Pe.  José Edilson de Lima é da Administração Apostólica São João Maria Vianney.

Gostaria de esclarecer que o decreto da Sagrada Congregação dos Bispos de 21 de janeiro de 2009 não se refere à retirada da censura de excomunhão de D. Lefevbre e D. Mayer.

A excomunhão é uma censura pela qual se exclui alguém da comunhão dos fiéis. Esta comunhão é jurídica e une o fiel com a Igreja enquanto sociedade visível; exprime-se por um conjunto de relações jurídicas que se concretizam em direitos e obrigações e perde-se por um ato constitutivo da legítima autoridade que o priva dos direitos assinalados nos cânon 1331. A excomunhão é uma pena medicinal e se aplica quando há um delito cominado por ela. Seu fim é a reabilitação do delituoso e, uma vez que arrependido, pede sua absolvição, a autoridade tem o dever de revogar a pena.

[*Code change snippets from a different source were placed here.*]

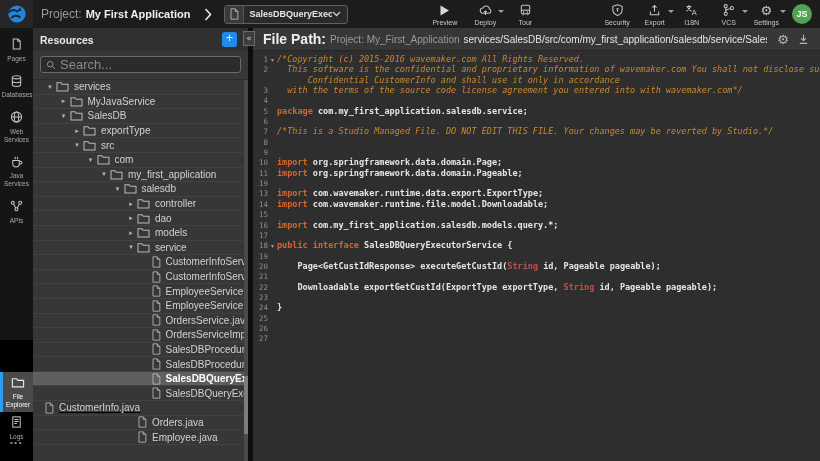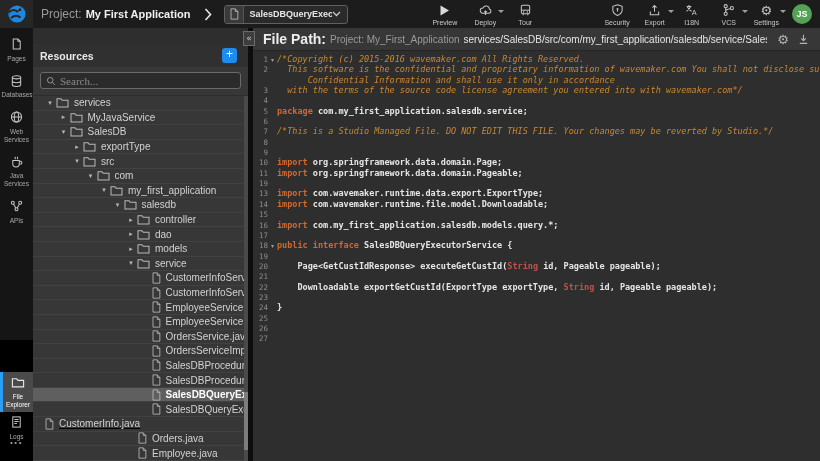"Resources" .resources { top: 44px -> 28px }
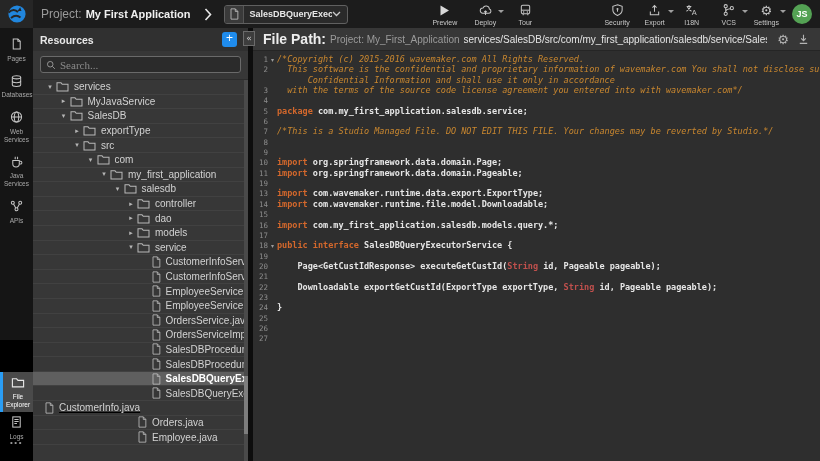"Search..." .search-box input { font-family: Liberation Serif, serif -> Liberation Sans, sans-serif; font-size: 11px -> 13px }
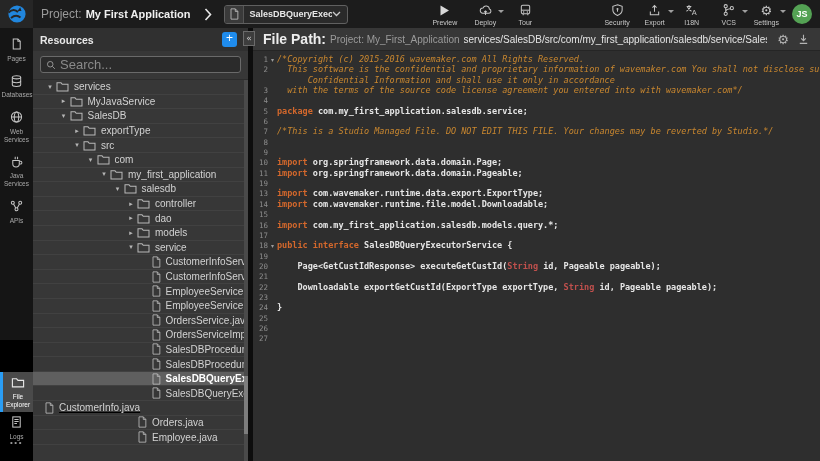"Confidential Information and shall use" span.c { text: Information -> CustomerInfo }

Nem no código de 1917 nem no atual existe a revogação da pena de excomunhão para os mortos, pois, como diz o direito, a morte faz cessar todas as censuras.

O atual decreto faz cessar os efeitos jurídicos legais da excomunhão a partir de 21/01/2009. Estes efeitos são explicitados no Código:

  1. ter qualquer participação ministerial na celebração do Sacrifício Eucarístico ou em qualquer outra cerimônia de culto;
  2. celebrar sacramentos ou sacramentais e receber sacramentos; desempenhar quaisquer ofícios ou ministérios ou cargos eclesiásticos ou exercitar atos de governo;
  3. desempenhar quaisquer ofícios ou ministérios ou cargos eclesiásticos ou exercitar atos de governo;

O atual decreto de levantamento da excomunhão dos quatro bispos da Fraternidade não torna inválido o anterior, muito pelo contrário. Houve um delito, foi aplicada a pena medicinal e, uma vez demonstrada a boa vontade dos bispos de voltar à plena submissão ao Magistério e ao Sucessor de Pedro, a pena foi retirada.

Quanto a D. Lefevre e D. Mayer, estão sob os juízos de Deus, que vai julgar suas intenções, que acreditamos foram as melhores para servir à Igreja na atual crise. A comunhão mística na Igreja só se perde pelo pecado mortal. O que ocorreu foi a perda da comunhão jurídica, com seus efeitos legais, com a Igreja enquanto sociedade visível.

Resta agora rezar para que a FSSPX, colocando-se à disposição do Papa para o trabalho de restauração da Igreja nesta hora de crise, possa dar seu contributo como bem expressou D. Fellay e possamos salvar muitas almas.

Os artigos do Prof. Fedeli infelizmente vão além do fato ocorrido. O decreto de Bento XVI não foi uma mea culpa da S.Sé. Foi o início de um processo em que esperamos a Tradição da Igreja tenha nela o seu devido lugar. Falta ainda uma comunhão plena com a Fraternidade, que é o que desejamos. Há ainda as questões de caráter teológico que precisam ser esclarecidas e é necessário dar à FSSPX um estatuto canônico dentro da Igreja, pois sua ação pastoral continua irregular e, fora dos casos previstos em direito, ilícita.